Disaster! (or Nature?)
The lily in this cage was chopped into bits by voles. The pieces are visible lying in the very middle. Voles do this in part to check out the tops for seeds. They ate nearly all the lilies we tried to protect - until  we started circling the bottoms with collars of hardware cloth. Are there too few vole predators these days? Need more snakes and weasels? Or is this something a larger population can tolerate?


Thanks to the volunteer stewards and staff who care for this prairie. Thanks to cage-maker Dan Ratner and co-steward Eriko Kojima.


A last look – and a wish
Indeed, thanks to everyone who supports the restoration and preservation of nature. These rare plants and animals utterly need us. Bless us and them and all creation. And bless this challenging and happy mission[2].

End Notes



[1]  In conservation, the word “conservative” refers to a species that is characteristic of high-quality natural ecosystems. These species are depleted or eliminated by such degradations as excessive grazing, invasive species, hydrologic manipulation, and lack of fire. They are often absent in “restored” prairies.

Characteristic conservatives of mesic black-soil prairie (with “Coefficients of Conservatism” in parentheses) include:

Lilium philadelphicum            Prairie Lily (10)
Gentiana puberulenta            Prairie Gentian (10)
Sporobolus heterolepis          Prairie Dropseed (10)
Bromus kalmii                        Prairie Brome (10)
Panicum leibergii                   Leiberg’s Panic Grass (10)
Baptesia leucophaea             Cream False Indigo (10)
Zizia aptera                            Heart-leaved Alexanders (10)
Casteleja coccinia                  Scarlet Painted-cup (10)
Scutellaria parvula                 Small Skullcap (10)
Dalea candida                        White Prairie Clover (10)
Dalea purpurea                       Purple Prairie clover (9)
Oxalis violacea                       Violet Wood sorrel (9)
Potentilla arguta                      Prairie Cinquefoil (9)
Viola pedatifida                       Prairie Violet (9)
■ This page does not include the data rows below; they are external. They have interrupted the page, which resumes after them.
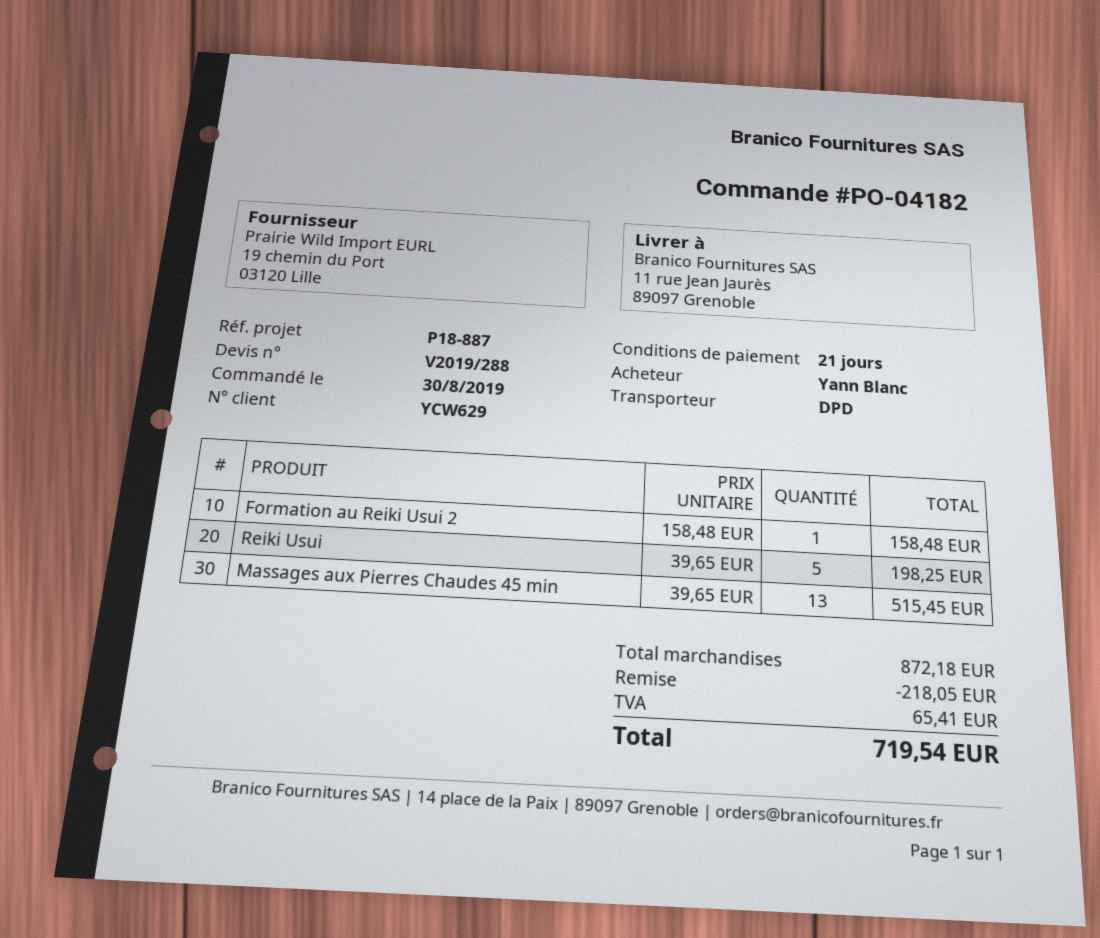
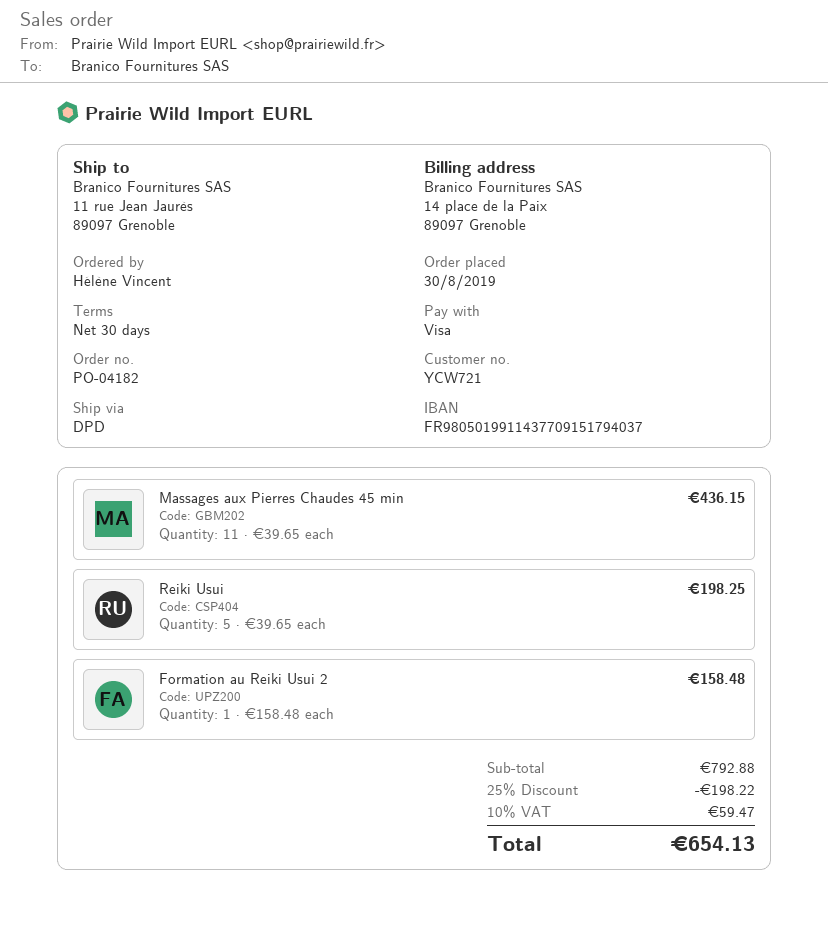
payment terms: 21 days -> 30 days
customer number: YCW629 -> YCW721
ordered by: Yann Blanc -> Hélène Vincent
Massages aux Pierres Chaudes 45 min: 13 x 39.65 = 515.45 -> 11 x 39.65 = 436.15
subtotal: 872.18 -> 792.88
discount: 218.05 -> 198.22
tax: 65.41 -> 59.47
total: 719.54 -> 654.13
In sand prairies and savannas, the prairie lily is more common as are some other conservatives. Which is good, but that’s a different system, likely genetically different as well.

References:
Swink, F. and G. Wilhelm. 1994. Plants of the Chicago Region, 4th ed.

Taft, J. B., Wilhelm, G. S., Ladd, D. M., & Masters, L. A. 1997. Floristic quality assessment for vegetation in Illinois, a method for assessing vegetation integrity.

[2] Some land may be protected explicitly for biodiversity conservation. Other land may be protected for complexes of benefits including recreation, ecosystem services (including erosion control, air and watershed quality, carbon sequestration, etc.), aesthetics, genetic resources, research potential, adjacent real estate value, tax benefits, and many other reasons. We probably can't prove much about the value of high conservatives to erosion control or air filtration. But for at least a few of our best quality remnant and restored ecosystems, shouldn’t biodiversity conservation be the top goal that overrides all the others in the end?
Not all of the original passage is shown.